The patient was admitted to the intensive care unit (ICU) for close monitoring and rectification of the electrolyte imbalance. Central venous access was obtained, and the patient commenced vigorous intravenous potassium chloride replacement therapy at a rate of 20 mmol/h, delivered centrally to reduce discomfort and facilitate larger infusion rates. Despite three successive potassium infusions amounting to almost 120 mmol, serum potassium levels remained consistently low, fluctuating between 1.5 and 2.4 mmol/L and never exceeding 2.5 mmol/L. This resistance to replacement medication strongly indicated persistent renal potassium loss, perhaps due to uncontrolled aldosterone output.
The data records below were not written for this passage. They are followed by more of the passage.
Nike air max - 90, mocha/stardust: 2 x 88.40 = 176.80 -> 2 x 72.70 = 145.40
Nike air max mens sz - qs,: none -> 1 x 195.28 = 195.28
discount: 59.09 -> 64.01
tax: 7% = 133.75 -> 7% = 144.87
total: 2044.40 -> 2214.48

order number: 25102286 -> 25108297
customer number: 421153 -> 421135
Given the patient's established history of BAH, the unanticipated severity and persistence of the hypokalemia suggested the potential presence of a superimposed or newly dominant aldosterone-producing adenoma (APA). A reassessment of adrenal pathology was considered essential.
To review the adrenal glands, a contrast-enhanced abdomen computed tomography (CT) scan was conducted. The scan found a right adrenal mass measuring 22 x 19 mm on the lateral branch of the adrenal gland. The lesion showed a pre-contrast density of 12 Hounsfield Units (HU) and a post-contrast increase of 36 HU, with a washout above 60% at 90 seconds, matching the imaging characteristics of a benign cortical adenoma (Figure 2).
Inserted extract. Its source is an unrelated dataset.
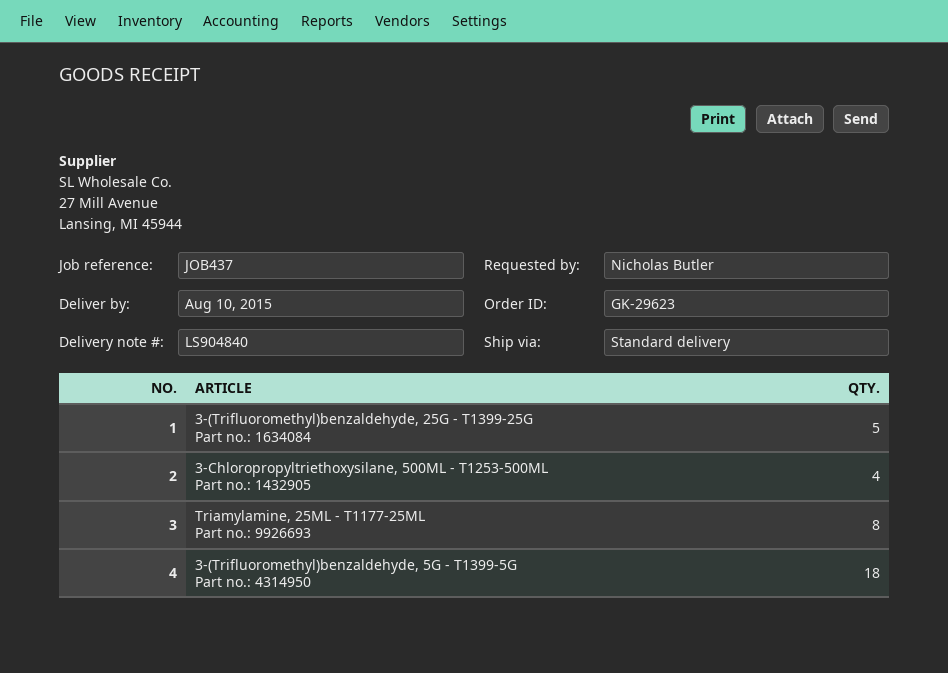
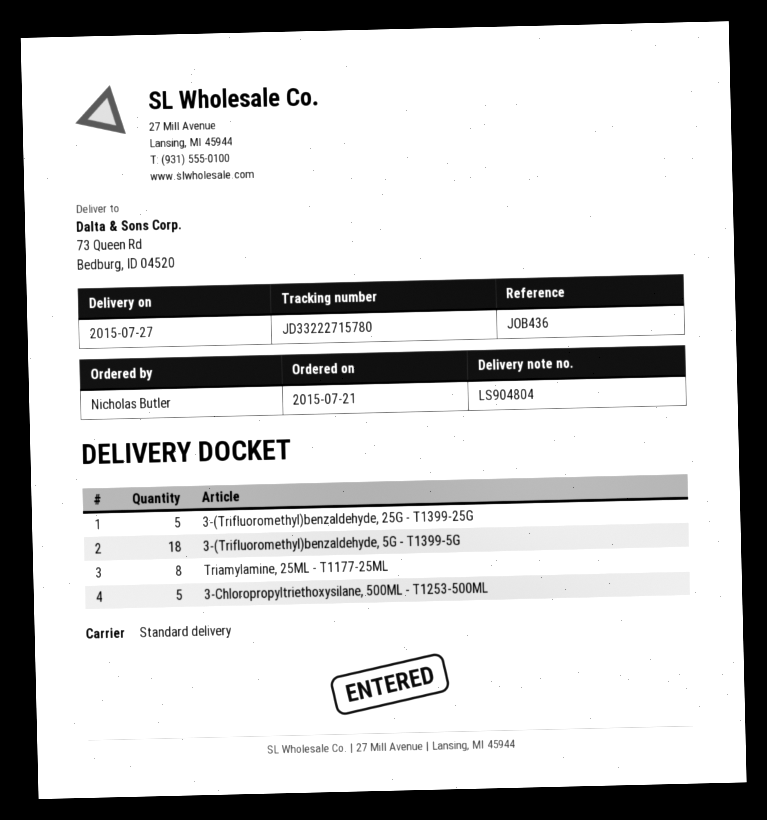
delivery note number: LS904840 -> LS904804
delivery date: 2015-08-10 -> 2015-07-27
reference: JOB437 -> JOB436
3-Chloropropyltriethoxysilane, 500ML - T1253-500ML: 4 -> 5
: Axial contrast-enhanced abdominal CT scan demonstrating a right adrenal mass (blue arrow)
These results strongly pointed to a functional adrenal adenoma and suggested that this lesion, rather than diffuse bilateral hyperplasia, was the main cause of aldosterone excess.
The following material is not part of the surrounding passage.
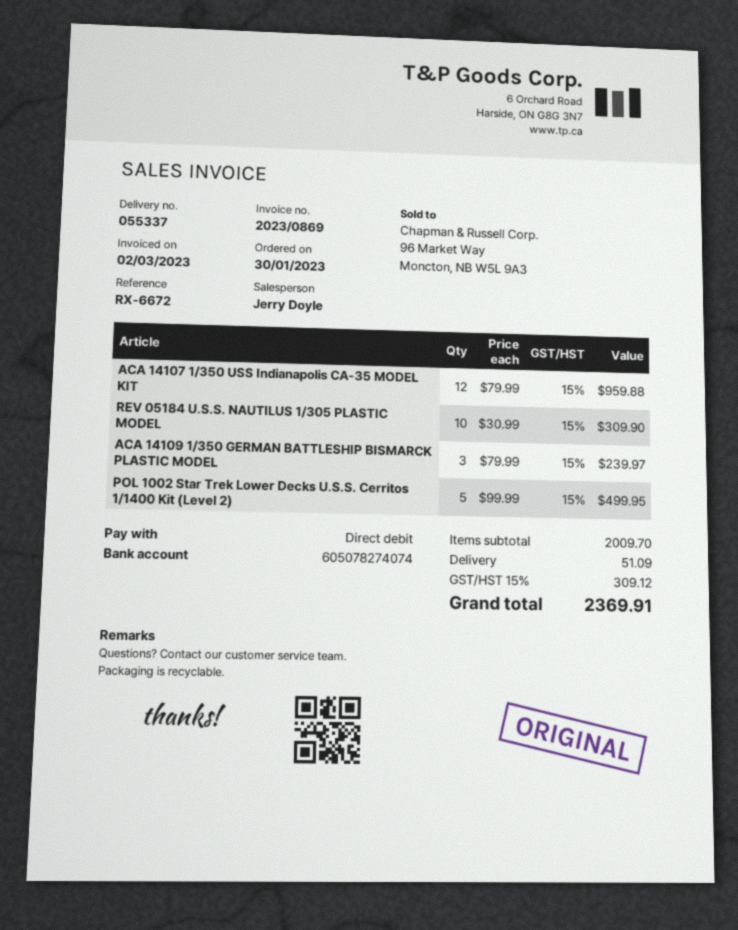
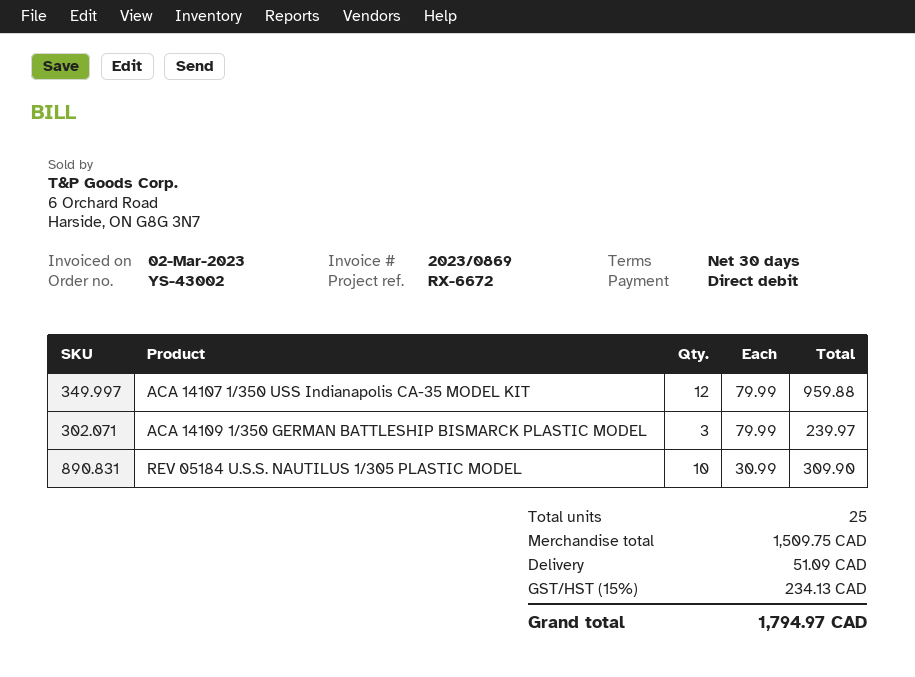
POL 1002 Star Trek Lower Decks U.S.S. Cerritos 1/1400 Kit (Level 2): 5 x 99.99 = 499.95 -> none
subtotal: 2009.70 -> 1509.75
tax: 15% = 309.12 -> 15% = 234.13
total: 2369.91 -> 1794.97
Adrenal vein sampling (AVS) was not sought given the clinical urgency; it is the gold standard for lateralizing primary aldosteronism. The clinical setting and imaging results were considered instead to be adequate to go on with surgical intervention.
Given the ongoing, life-threatening hypokalemia, lack of reaction to conservative treatment, and radiographic proof of a dominant adrenal lesion, a multidisciplinary conversation with the urology and endocrinology departments guided the choice to undergo a right laparoscopic adrenalectomy.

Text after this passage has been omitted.